--- Source data ---

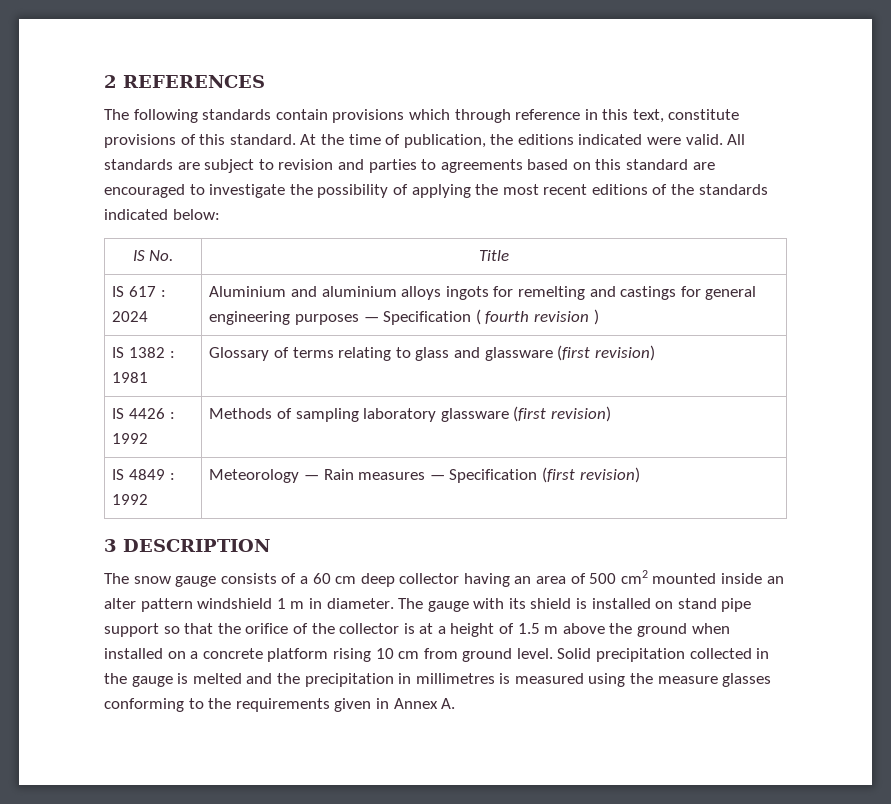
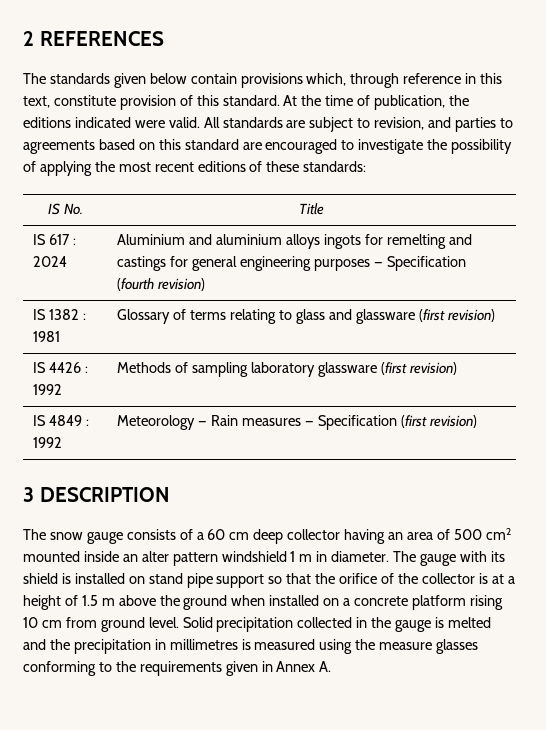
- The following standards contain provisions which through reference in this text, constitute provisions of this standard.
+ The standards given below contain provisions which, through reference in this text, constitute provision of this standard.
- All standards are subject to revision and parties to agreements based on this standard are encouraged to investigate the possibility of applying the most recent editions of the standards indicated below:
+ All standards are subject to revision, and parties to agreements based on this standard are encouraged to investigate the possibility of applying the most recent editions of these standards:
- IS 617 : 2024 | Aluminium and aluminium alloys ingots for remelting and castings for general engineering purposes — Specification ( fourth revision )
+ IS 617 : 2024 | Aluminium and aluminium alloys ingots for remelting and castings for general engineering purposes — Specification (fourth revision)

---

▸ Task goal
Go from the first line of the data above to the line containing "to revision, and" and retype exactly those lines, both included, but none of the pictures.

▸ Response to this task
- The following standards contain provisions which through reference in this text, constitute provisions of this standard.
+ The standards given below contain provisions which, through reference in this text, constitute provision of this standard.
- All standards are subject to revision and parties to agreements based on this standard are encouraged to investigate the possibility of applying the most recent editions of the standards indicated below:
+ All standards are subject to revision, and parties to agreements based on this standard are encouraged to investigate the possibility of applying the most recent editions of these standards:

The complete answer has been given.